Myoblasts differentiation is a highly regulated and complex process leading to the formation of fused and aligned mature myotubes. Growing interest in the role of epigenetics in muscle differentiation has highlighted epi-modulators as crucial regulators of this process. Our in vitro study aimed to explore the potential effects of the inhibition of the acetyltransferase Nat10 on myoblasts differentiation, by using Remodelin, a Nat10 selective inhibitor.We cultivated and differentiated murine C2C12 myoblasts on ultra-compliant gelatin substrates for up to 16 days and treated them with Remodelin. A combination of morphological analyses, confocal microscopy, transcriptomic profiling (RNA-seq), quantitative proteomics and metabolomics analysis was employed to assess the impact of Nat10 inhibition on myotube formation and maturation.

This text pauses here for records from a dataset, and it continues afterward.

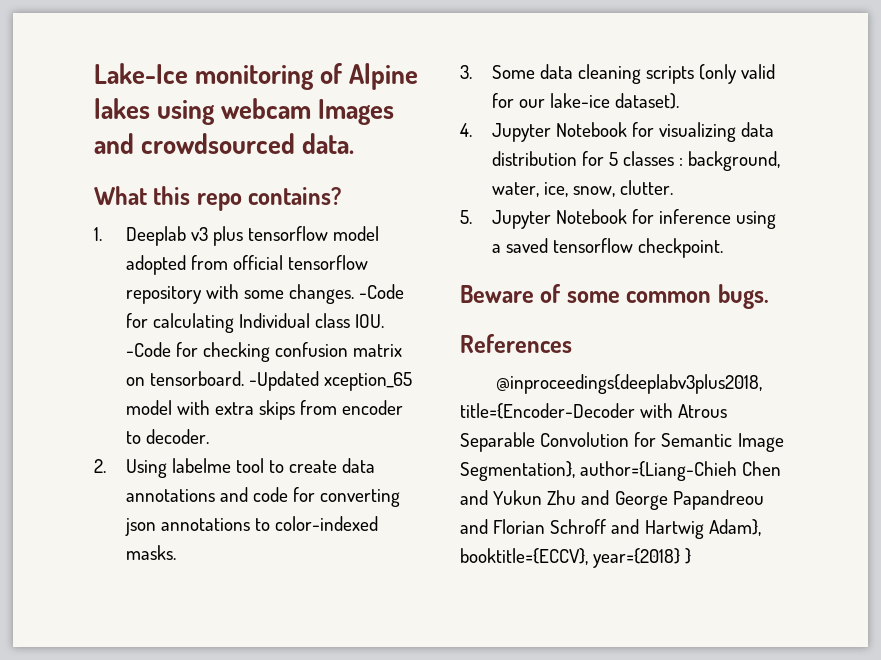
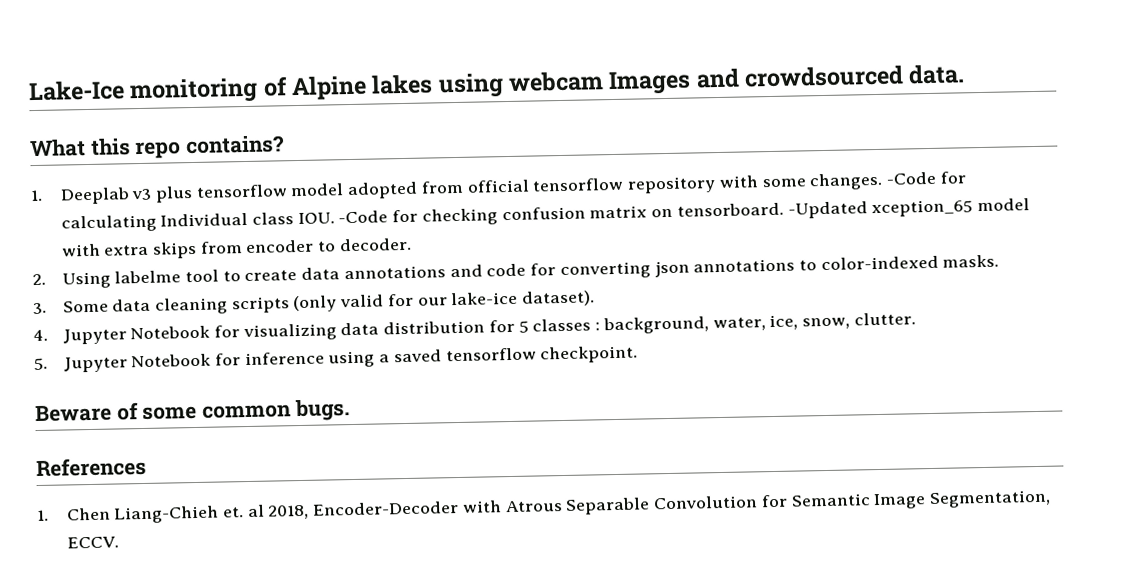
[495,374,762,394] [460,403,635,419] @inproceedings{deeplabv3plus2018, title={Encoder-Decoder -> [37,500,460,524] 1. Chen Liang-Chieh et. al 2018, Encoder-Decoder
[460,461,782,481] [460,490,764,510] [460,519,761,539] [460,548,692,568] Segmentation}, author={Liang-Chieh Chen and Yukun Zhu and George Papandreou and Florian Schroff and Hartwig Adam}, booktitle={ECCV}, year={2018} } -> [928,489,1051,509] [66,536,119,549] Segmentation, ECCV.

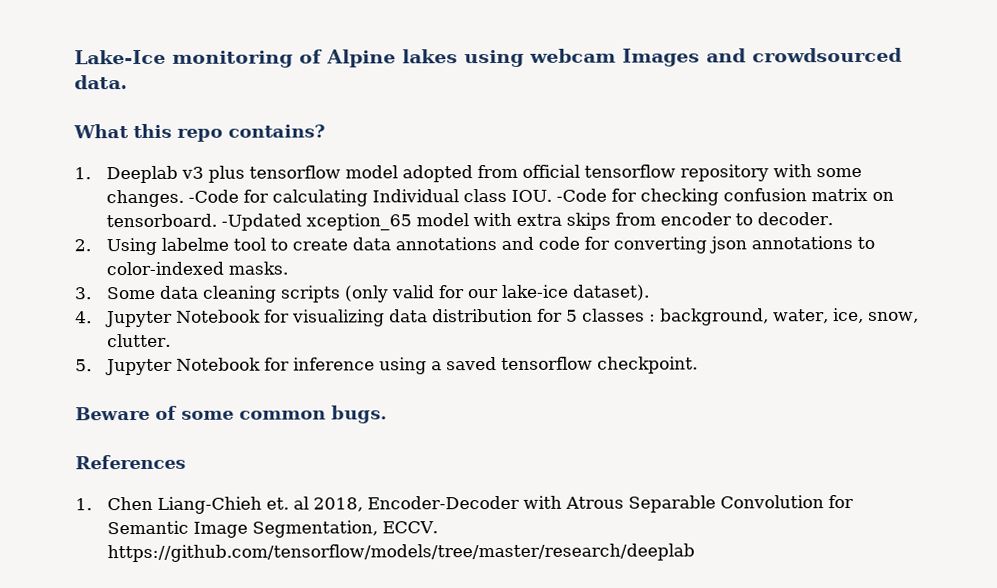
(119, 542) none -> [106,543,695,563] https://github.com/tensorflow/models/tree/master/research/deeplab

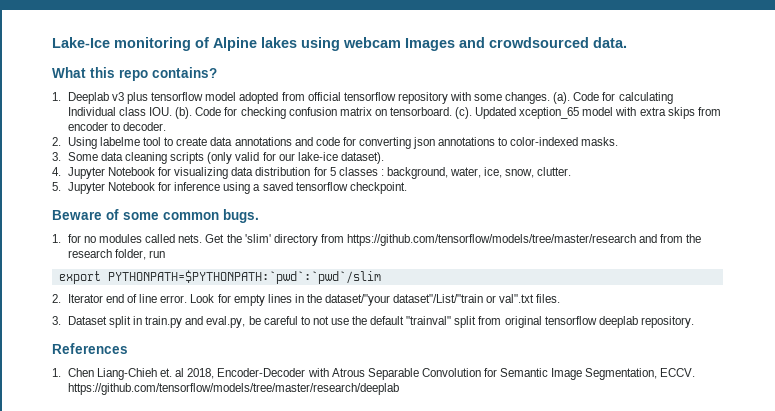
[187,189,239,203] -Code -> [553,92,600,104] (a). Code
[555,188,607,202] -Code -> [175,107,222,119] (b). Code
[220,213,302,231] -Updated -> [455,107,517,119] (c). Updated
(387, 414) none -> [52,234,702,246] [67,249,166,260] [58,270,381,284] [52,294,561,306] [52,316,694,328] // 1. for no modules called nets. Get the 'slim' directory from https://github.com/tensorflow/models/tree/master/research and from the research folder, run // export PYTHONPATH=$PYTHONPATH:`pwd`:`pwd`/slim // 2. Iterator end of line error. Look for empty lines in the dataset/"your dataset"/List/"train or val".txt files. // 3. Dataset split in train.py and eval.py, be careful to not use the default "trainval" split from original tensorflow deeplab repository.

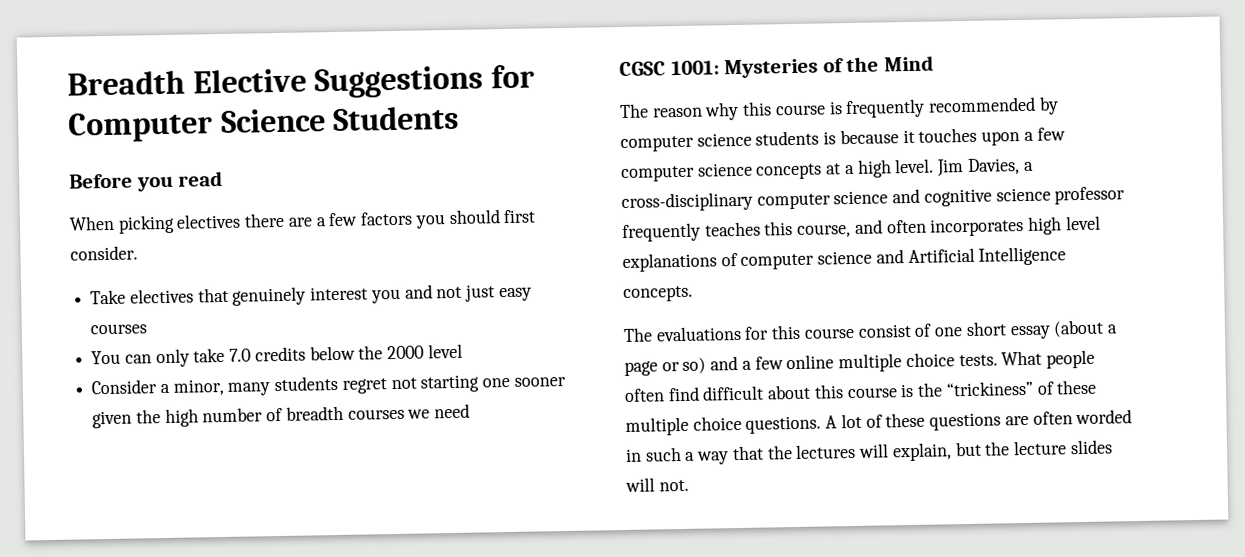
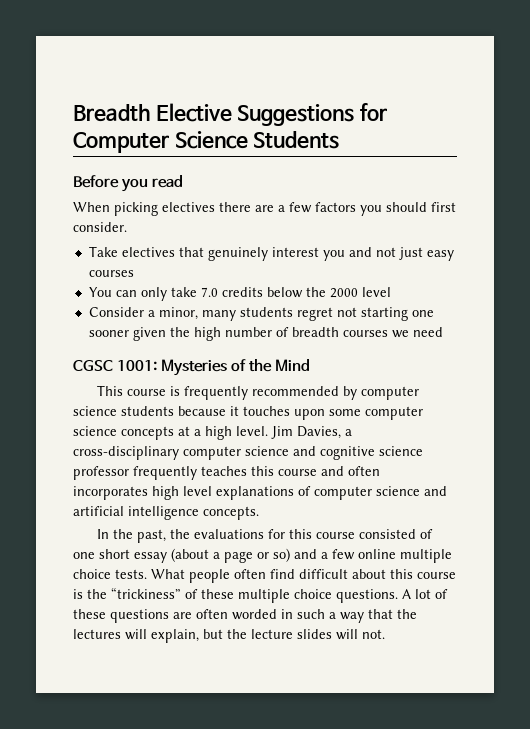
[619,101,773,121] The reason why this -> [97,385,124,396] This
[823,131,837,145] is -> (174, 411) none
[1023,127,1066,141] a few -> [329,409,361,416] some
[797,224,852,238] course, -> [278,469,317,476] course
[907,246,1067,266] Artificial Intelligence -> [73,506,199,520] artificial intelligence
[623,327,653,342] The -> [97,529,191,543] In the past, the
[857,323,912,338] consist -> [359,529,417,539] consisted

To evaluate the reproducibility of Remodelin effects across myogenic systems and species, L6 rat myoblasts were included as a secondary comparative model.Remodelin treatment impaired myotube organization, alignment, and structural maturation in both C2C12 and L6 cells compared to untreated controls. In C2C12 cultures, Remodelin also abolished spontaneous myotube contractility. Intersection of transcriptomics and proteomics analyses confirmed that Remodelin effectively slowed myotube formation. Overall, these results indicate that Remodelin broadly affects the regulatory networks involved in skeletal muscle differentiation.